Gıda ve Yem Kontrol Merkez Araştırma Enstitüsünde gıdaların araştırıldığını aktaran Çelik, "Gıdaların güvenliği çok önemli. Biz fiziki olarak 6 bin 600 teknik elemanımızla Bursa'da ve Türkiye'de satılan gıdaların denetimini yapıyoruz ama aynı zamanda burada laboratuvarlarda bunlar incelenerek, neyin ne olduğunu, soframıza gelenlerin nasıl ürünler olduğunu da bir güvenceye alma adına bu çalışmalarımızı yoğunlaştırmış bulunuyoruz" diye konuştu.

"Gen kaynaklarımızı korumak için yoğun bir şekilde gayretlerimizi sürdürüyoruz"

Çelik, bakanlık olarak biyoçeşitliliği koruma görevlerinin de bulunduğunu belirterek, şunları kaydetti:

"Ülkemizde 4 bin endemik ve 13 bin toplamda bitki türü var.
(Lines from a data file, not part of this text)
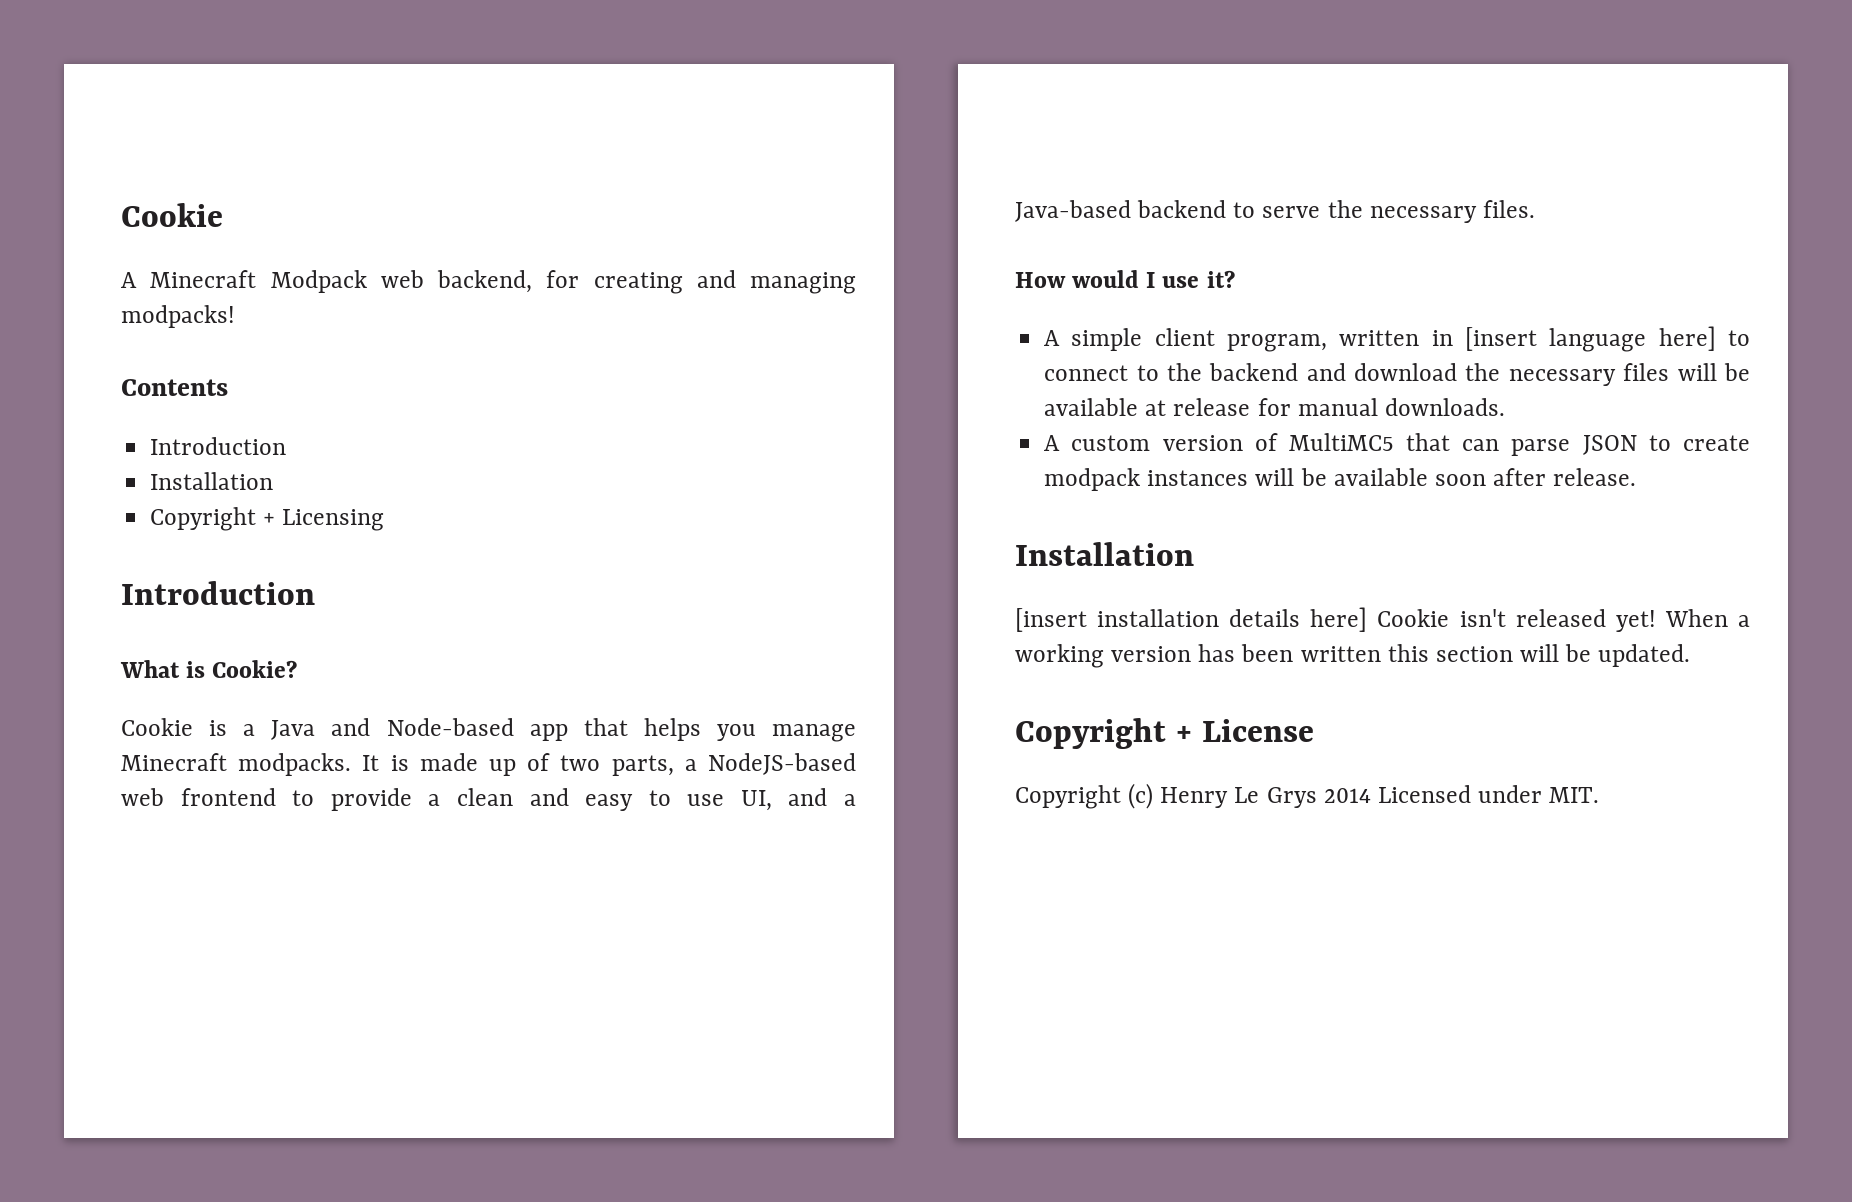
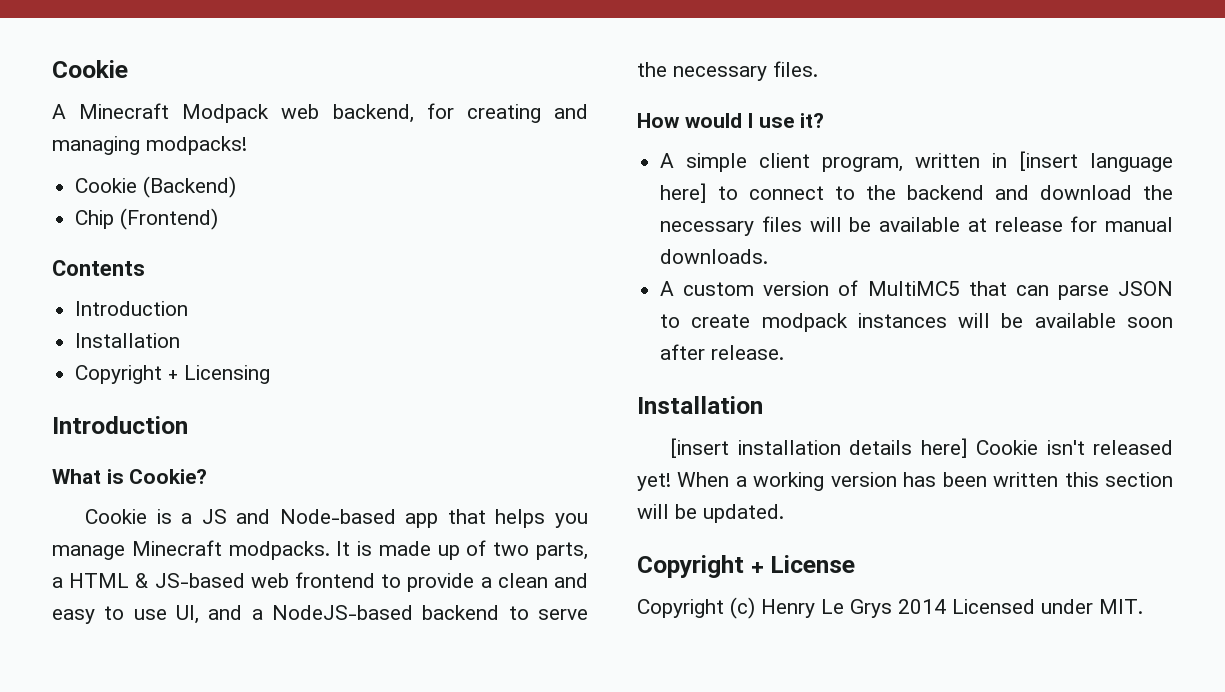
+ Cookie (Backend)
+ Chip (Frontend)
- Cookie is a Java and Node-based app that helps you manage Minecraft modpacks.
+ Cookie is a JS and Node-based app that helps you manage Minecraft modpacks.
- It is made up of two parts, a NodeJS-based web frontend to provide a clean and easy to use UI, and a Java-based backend to serve the necessary files.
+ It is made up of two parts, a HTML & JS-based web frontend to provide a clean and easy to use UI, and a NodeJS-based backend to serve the necessary files.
Bu, son derece önemli. Bu alanda 18 araştırma enstitümüz yoğun bir şekilde çalışmalarını sürdürüyor. Ayrıca gen bankalarımızda gen kaynaklarımızı korumak için de yoğun bir şekilde gayretlerimizi sürdürüyoruz. Ankara ve İzmir'deki gen bankalarımızda 3 binin üzerinde bitki türüne ait 121 bin adet örneği muhafaza ediyoruz. Biz, 6 enstitüde bin 200 türe ait 300 bin 'geofit' dediğimiz yumrulu ve soğanlı süs bitkileri gen kaynağını muhafaza ediyoruz; iki enstitüde serma, embriyo DNA, hücre olmak üzere 5 tür, 30 ırka ait 88 bin gen kaynağını muhafaza ediyoruz. Bunun yanı sıra 25 ilimizde halk elinde korumaya dönük çok ciddi gen kaynaklarını muhafaza ediyoruz."

"Tüm gıdaların mikroorganizmaları muhafaza edilecek"

Su Ürünleri Gen Bankası'nın yakın zamanda Trabzon'da hizmete açılacağı bilgisini veren Çelik, "Bursa'da açtığımız bu gen bankası ise kredi veren bir banka değil. Geleceğe güvenle bakabilmemiz, sofralarımıza güvenle oturabilmemiz açısından bu gen bankası önemli. Ulusal Gıda Starter Kültür Gen Bankası'nı, 'starter kültürler, kontrollü şartlarda gıda üretiminde kullanılan faydalı mikroorganizmalar' diye özetlemek doğru olur. Bu bankada, bu faydalı mikroorganizmaları, Türkiye genelindeki tüm gıdaların mikroorganizmalarını burada muhafaza edeceğiz. Bu kendi kültürümüzden kaynaklı genler, Türkiye'ye bu noktadan hizmet eder olacak." değerlendirmesinde bulundu.

Konuşmanın ardından merkez önünde fidan dikimi gerçekleştirildi. Bakan Çelik, Bursa Valisi İzzettin Küçük ve beraberindekilerle açılış kurdelesini keserek laboratuvarları gezdi, yetkililerden bilgi adlı. Daha sonra Gıda Tarım ve Hayvancılık İl Müdürlüğü binasına geçen Çelik, burada çalışanlarla birlikte yemek yedi.